The second bout had Cirandinha fight Carlson Gracie, featuring almost the opposite narrative. Dominating the early moments, the stronger Cirandinha punished Carlson standing with a variety of strikes and kicks, followed by a hard throw and a heavy hook that almost finished Gracie. However, Carlson managed to survive the beating, and gradually took over the fight with hit-and-run strikes over Cirandinha, who had become fatigued noticeably quickly. The jiu-jitsu fighter pulled guard and achieved dominant position, from which he landed punches and elbow strikes and looked for an armlock. Although Cirandinha did not concede the hold, his corner threw the towel due to his damage and sapped resistance, declaring Carlson the winner to the crowd's cheers.
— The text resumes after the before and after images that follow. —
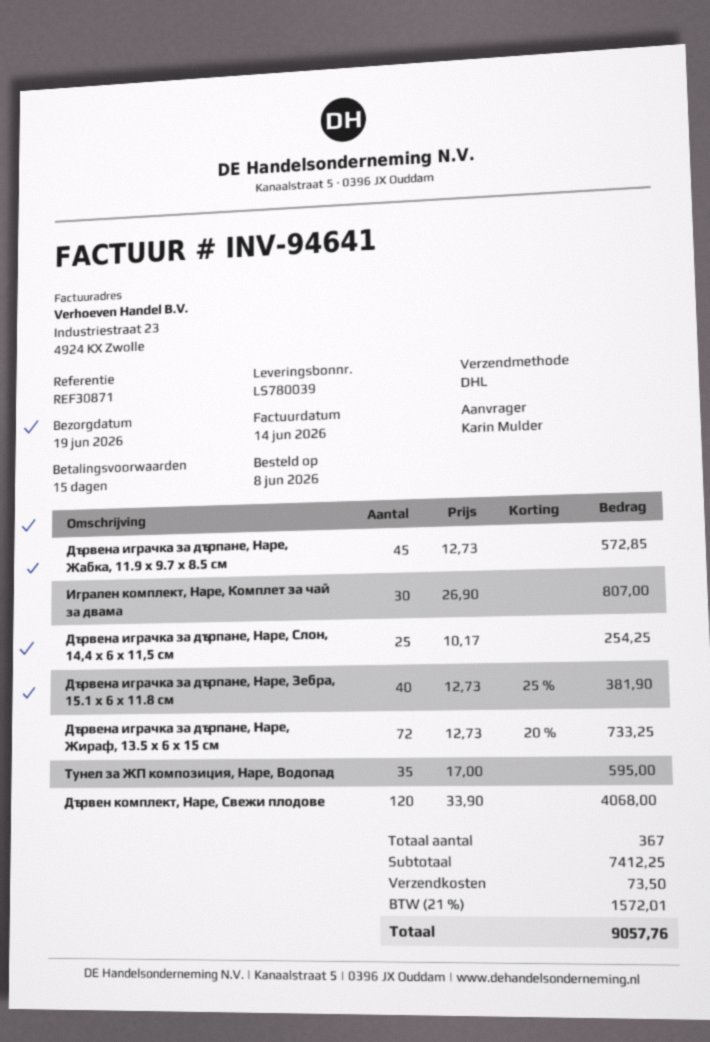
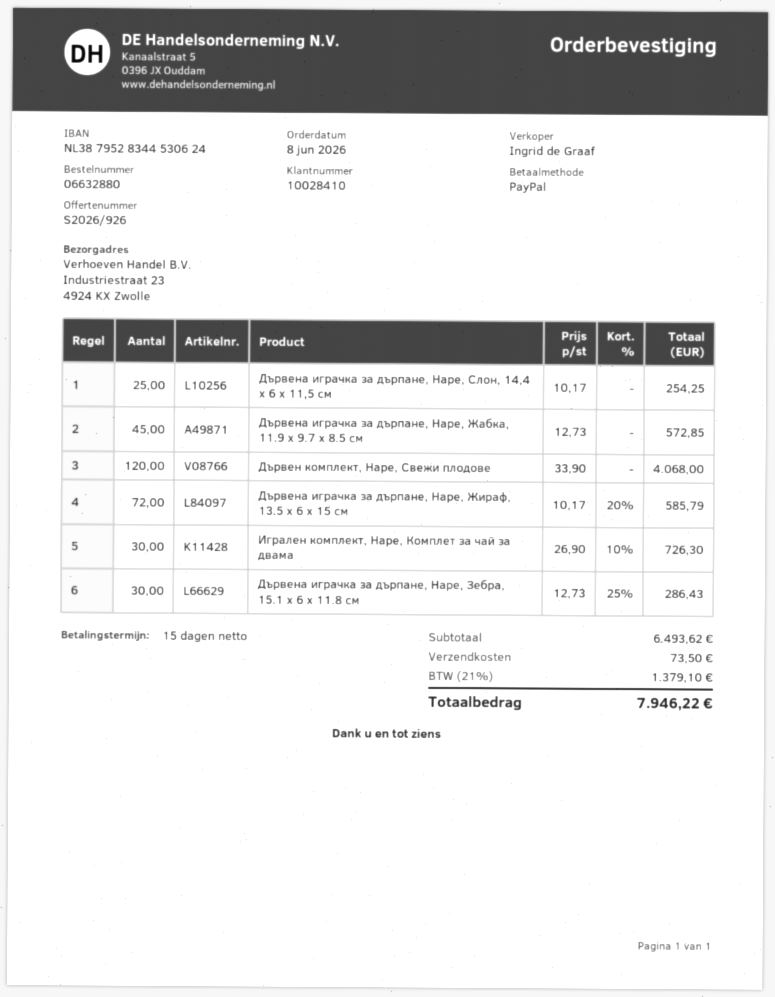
Игрален комплект, Hape, Комплет за чай за двама: 30 x 26.90 = 807.00 -> 30 x 26.90 - 10% = 726.30
Дървена играчка за дърпане, Hape, Зебра, 15.1 х 6 х 11.8 см: 40 x 12.73 - 25% = 381.90 -> 30 x 12.73 - 25% = 286.43
Дървена играчка за дърпане, Hape, Жираф, 13.5 х 6 х 15 см: 72 x 12.73 - 20% = 733.25 -> 72 x 10.17 - 20% = 585.79
Тунел за ЖП композиция, Hape, Водопад: 35 x 17.00 = 595.00 -> none
subtotal: 7412.25 -> 6493.62
tax: 21% = 1572.01 -> 21% = 1379.10
total: 9057.76 -> 7946.22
Praising the fights, the press considered the event to be a highlight for both schools. Newspaper O Popular called both winners "impressive" ("Rudolf Hermanny e Carlson Gracie -- Impressionantes!"), while magazine O Cruzeiro proclaimed, "brave men's blood soaked a concrete square in the Vasco estadium" ("O Sangue dos Valentes Ensopou a Quadra de Cimento do Estádio do Vasco").

===Clash with Arturo Emídio===
In June 1953, Sinhozinho's school was challenged by Artur Emídio de Oliveira, Capoeirista Regional from Bahia and a popular vale tudo fighter himself. Due to the ideological clash between Emídio's traditional capoeira and Sinhozhinho's utilitarian version, there was anticipation for a fight, so a bout between Emídio and usual Carioca fighter Hermanny was slated to be fought on June 29 in the Palácio de Aluminio. It was disputed under Burlamaqui's capoeira rules, only including a modification that allowed groundwork, and it featured Carlos and Hélio Gracie as spectators.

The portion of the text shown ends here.